One thing that strikes me about both Thomas Edwin Moran’s notes and Alec Lunney’s more polished account is that each man knew how to write. “They lived on a farm in the White Lake district,” wrote Thomas Edwin Moran of his parents Alexander Michael Moran and Mary Ann Leavy, “a virgin forest well populated with wolves, bear, and deer. If they wished to hear the wolves howl, they’d blow the dinner horn which was made of the bow of an ox and the wolves would answer.” That sounds like an Irish-Canadian version of Little House on the Prairie! If only he had written more (but I doubt he had much time to write, throughout most of his life, at any rate: Thomas Edwin Moran was a farmer and then a carpenter, with a family of ten children to support).

And here is Alec Lunney on his great-grandmother Margaret Jamieson:

Though the rigors of pioneer life, its isolation and its hardships must have been in striking contrast to her early upbringing, she was compensated by a long and happy life with her own children and numerous descendants living throughout the Ottawa Valley. After her husband’s death she made her home with her unmarried son “Uncle Tom.” She had lived from 1798 into the early eighties of last century. My mother never wearied of telling of her, and it is very apparent that in the pioneer community so long ago, hers was a benign and refining influence.

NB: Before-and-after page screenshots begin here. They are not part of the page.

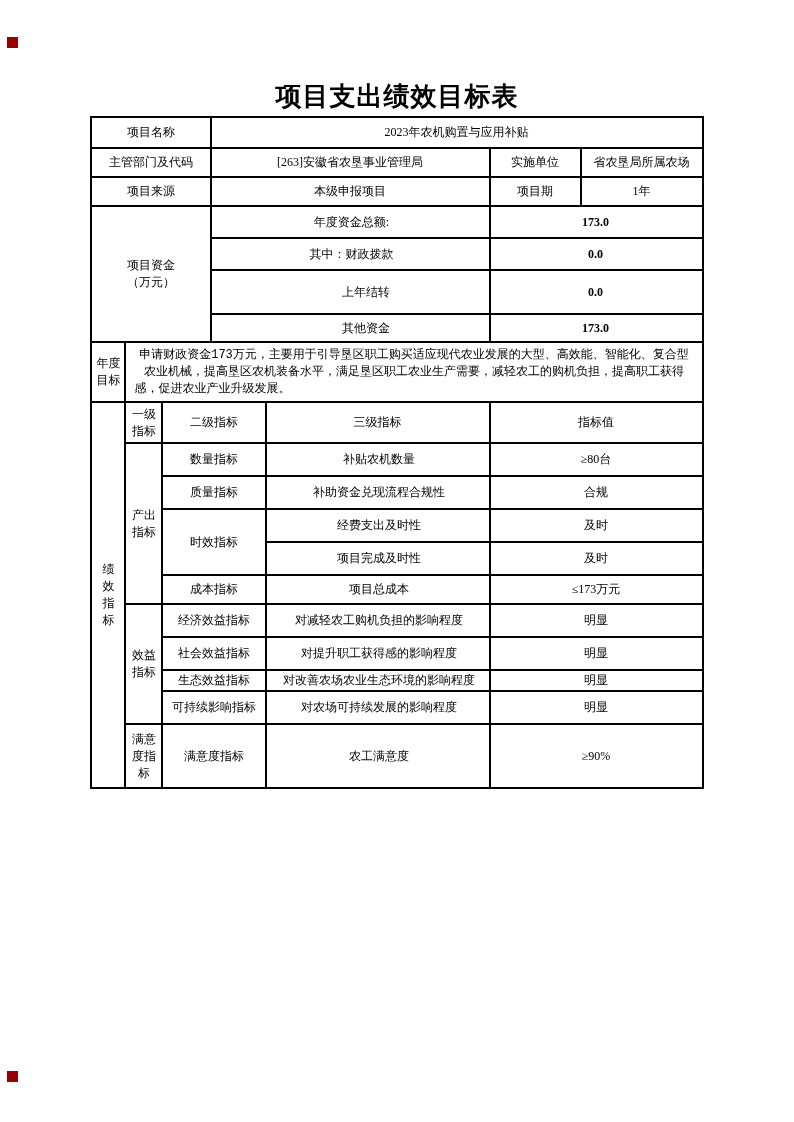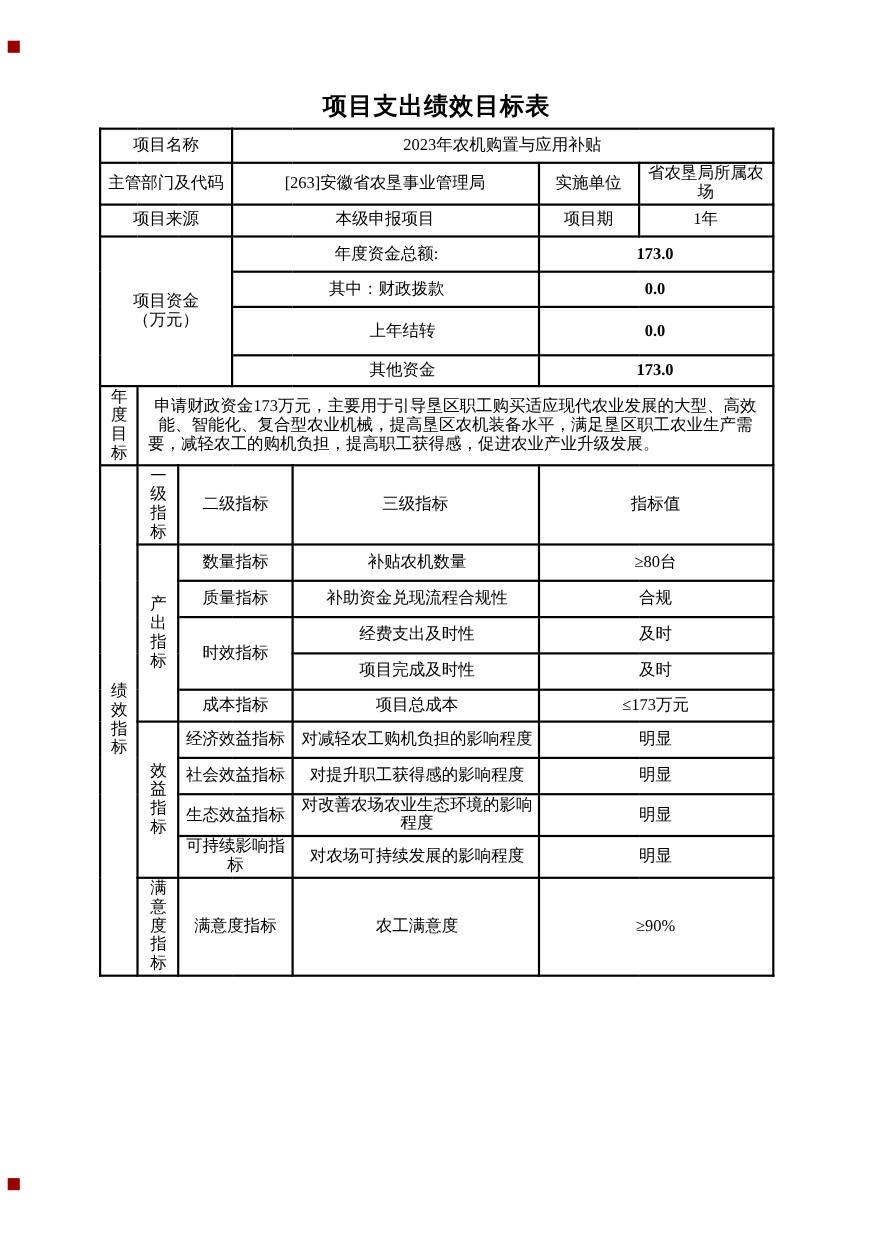--- a/index.html
+++ b/index.html
@@ -17,7 +17,7 @@
   .doc-title {
     margin: 0; text-align: center;
     font-family: Liberation Sans, sans-serif;
-    font-weight: bold; font-size: 22px; line-height: 25px; letter-spacing: 1px;
+    font-weight: bold; font-size: 26px; line-height: 25px; letter-spacing: 1px;
   }
   .doc-subtitle { text-align: center; font-size: 14px; line-height: 16px; margin-top: 9px; }
 

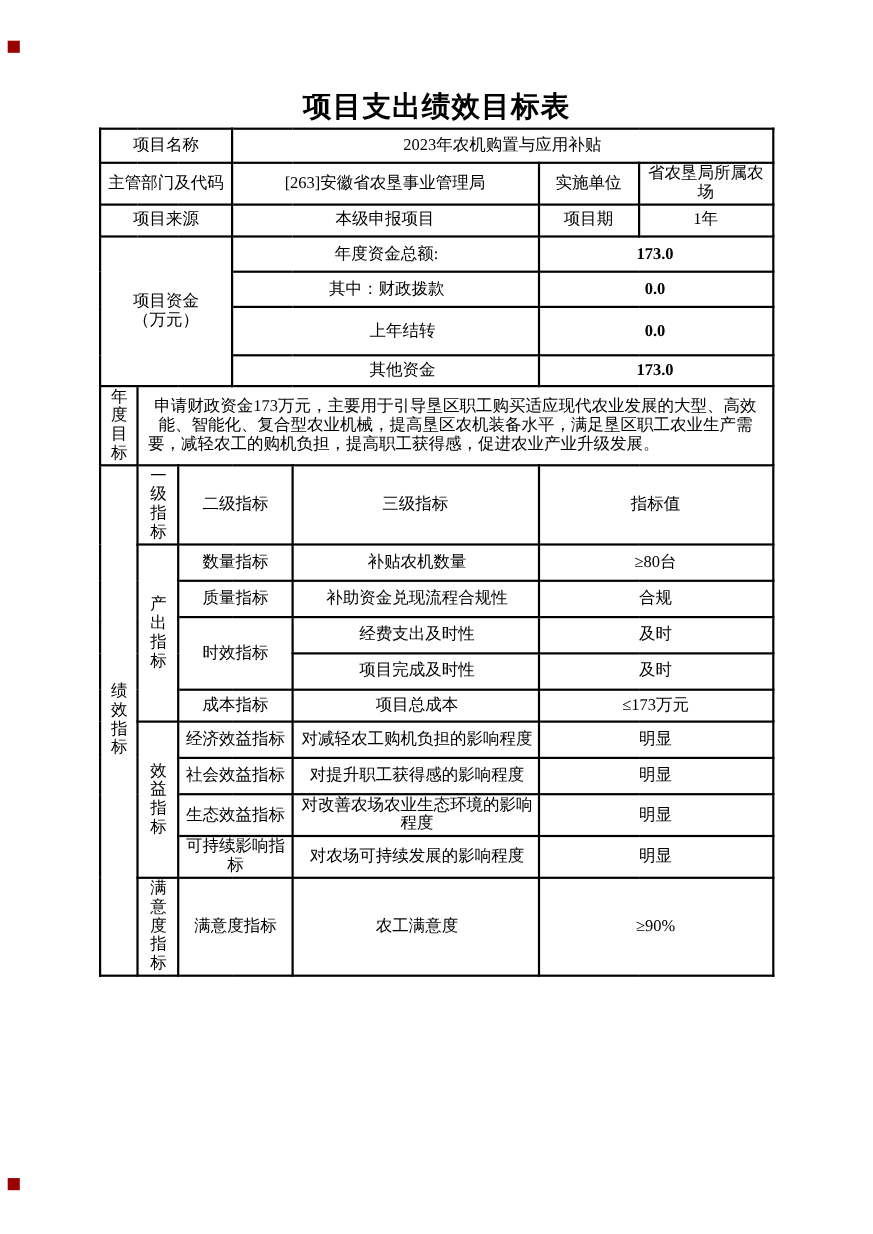--- a/index.html
+++ b/index.html
@@ -27,7 +27,7 @@
   }
   table.doc td {
     border: 2px solid #000;
-    font-size: 15px; line-height: 17px;
+    font-size: 12px; line-height: 17px;
     text-align: center; vertical-align: middle;
     padding: 1px 4px; overflow: hidden;
   }

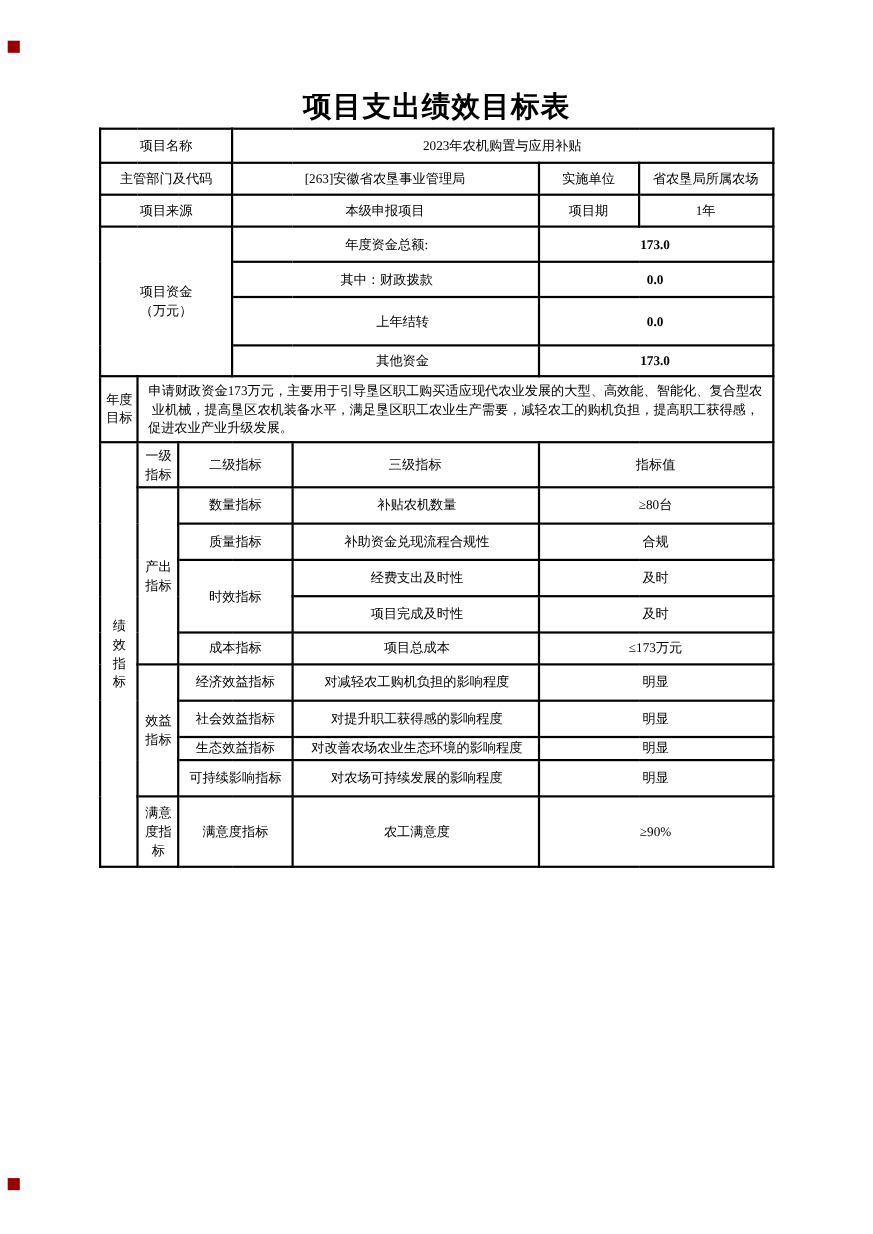--- a/index.html
+++ b/index.html
@@ -38,7 +38,7 @@
   .wrap { word-break: break-all; }
   .goal {
     text-align: justify; text-align-last: left;
-    padding: 3px 8px !important; line-height: 20px;
+    padding: 3px 8px !important; line-height: 20px; font-family: Liberation Mono, monospace;
   }
   .side { line-height: 25px; }
 </style>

As family history, this is not a bare recital of names and dates and begats; this is a narrative peopled by actual characters.

And I should note that Alec Lunney’s genealogy was extremely well done. Long before the days of easy access to online records, he compiled highly accurate family trees of several branches of his family (two of which are also branches of my father’s family tree); and most of his information has since been sourced and documented by later family history researchers.

And yet. And yet. I cannot help but have some serious doubts about the story of James Moran and Margaret Jamieson that has been handed down in the family. What to make of this family lore?

“The Ballad of James and Margaret” to be continued…

  1. Another son, James, born about 1824 in Huntley township, died in 1851. There is a notation of his death in the 1851 census, with the cause of death listed as “collara” (cholera).
  2. King’s Co. is now Co. Offaly; Queens Co. is now Co. Laois.